— What is being asked —
Your answer should be only the lines below from the one with "html: <div>louder, and" to the one with "font-weight: 700 ->", repeated exactly, ends included.
--- Exercise material Enclosed Below ---
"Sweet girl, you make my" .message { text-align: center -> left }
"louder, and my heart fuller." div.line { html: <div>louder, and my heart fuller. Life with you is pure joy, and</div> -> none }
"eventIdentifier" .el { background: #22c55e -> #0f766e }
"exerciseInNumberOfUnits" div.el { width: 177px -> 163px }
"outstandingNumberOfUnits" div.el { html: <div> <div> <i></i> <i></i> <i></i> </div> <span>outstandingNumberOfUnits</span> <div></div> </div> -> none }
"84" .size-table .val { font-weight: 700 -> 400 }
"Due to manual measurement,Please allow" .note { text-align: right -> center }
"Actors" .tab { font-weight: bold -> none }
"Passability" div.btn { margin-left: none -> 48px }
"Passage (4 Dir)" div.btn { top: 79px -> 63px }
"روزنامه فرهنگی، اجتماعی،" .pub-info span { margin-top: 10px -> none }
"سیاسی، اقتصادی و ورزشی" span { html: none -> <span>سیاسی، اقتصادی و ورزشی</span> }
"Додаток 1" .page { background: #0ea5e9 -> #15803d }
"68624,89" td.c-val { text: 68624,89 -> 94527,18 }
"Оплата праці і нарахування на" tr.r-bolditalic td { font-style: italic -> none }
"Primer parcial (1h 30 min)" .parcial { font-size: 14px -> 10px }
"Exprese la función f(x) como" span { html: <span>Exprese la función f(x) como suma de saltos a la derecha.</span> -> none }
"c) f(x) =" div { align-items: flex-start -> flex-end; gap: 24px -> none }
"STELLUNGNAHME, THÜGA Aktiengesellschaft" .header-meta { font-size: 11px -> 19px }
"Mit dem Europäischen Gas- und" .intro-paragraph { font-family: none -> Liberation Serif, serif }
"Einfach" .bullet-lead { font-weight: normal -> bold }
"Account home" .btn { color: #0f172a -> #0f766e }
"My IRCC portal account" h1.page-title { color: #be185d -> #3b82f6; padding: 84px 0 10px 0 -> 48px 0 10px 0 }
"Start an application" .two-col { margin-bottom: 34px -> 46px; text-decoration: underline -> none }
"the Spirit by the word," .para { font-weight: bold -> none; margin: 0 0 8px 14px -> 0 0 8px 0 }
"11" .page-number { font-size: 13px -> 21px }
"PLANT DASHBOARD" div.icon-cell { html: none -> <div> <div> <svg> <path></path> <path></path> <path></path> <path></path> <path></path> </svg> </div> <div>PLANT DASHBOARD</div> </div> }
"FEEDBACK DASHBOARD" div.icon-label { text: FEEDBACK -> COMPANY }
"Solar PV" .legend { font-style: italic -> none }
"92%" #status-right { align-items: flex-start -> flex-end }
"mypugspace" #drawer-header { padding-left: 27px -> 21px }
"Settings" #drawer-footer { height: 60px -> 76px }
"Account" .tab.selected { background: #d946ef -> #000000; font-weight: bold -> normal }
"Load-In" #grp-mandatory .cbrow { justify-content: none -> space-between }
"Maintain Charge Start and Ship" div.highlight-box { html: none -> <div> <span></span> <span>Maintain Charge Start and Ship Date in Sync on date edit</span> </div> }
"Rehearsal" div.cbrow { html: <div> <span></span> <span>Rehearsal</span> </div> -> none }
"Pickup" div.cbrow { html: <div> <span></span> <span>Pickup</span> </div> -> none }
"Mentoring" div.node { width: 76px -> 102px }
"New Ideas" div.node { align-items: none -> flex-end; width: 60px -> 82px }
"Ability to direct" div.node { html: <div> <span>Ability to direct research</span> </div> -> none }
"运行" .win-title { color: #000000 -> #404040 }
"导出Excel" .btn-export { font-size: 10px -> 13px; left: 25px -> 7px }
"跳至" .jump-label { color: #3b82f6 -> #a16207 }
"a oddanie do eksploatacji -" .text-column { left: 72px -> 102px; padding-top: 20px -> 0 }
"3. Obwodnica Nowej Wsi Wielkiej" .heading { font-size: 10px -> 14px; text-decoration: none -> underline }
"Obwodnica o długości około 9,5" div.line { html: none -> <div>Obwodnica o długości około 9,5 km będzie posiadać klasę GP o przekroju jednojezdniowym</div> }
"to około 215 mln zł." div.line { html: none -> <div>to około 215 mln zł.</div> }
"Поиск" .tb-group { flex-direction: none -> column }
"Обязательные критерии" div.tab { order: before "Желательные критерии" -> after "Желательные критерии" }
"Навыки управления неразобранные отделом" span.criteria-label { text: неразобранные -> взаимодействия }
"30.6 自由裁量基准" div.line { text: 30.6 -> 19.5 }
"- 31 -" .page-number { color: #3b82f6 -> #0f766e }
--- End of Enclosed Exercise material ---
— Response area —
"louder, and my heart fuller." div.line { html: <div>louder, and my heart fuller. Life with you is pure joy, and</div> -> none }
"eventIdentifier" .el { background: #22c55e -> #0f766e }
"exerciseInNumberOfUnits" div.el { width: 177px -> 163px }
"outstandingNumberOfUnits" div.el { html: <div> <div> <i></i> <i></i> <i></i> </div> <span>outstandingNumberOfUnits</span> <div></div> </div> -> none }
"84" .size-table .val { font-weight: 700 -> 400 }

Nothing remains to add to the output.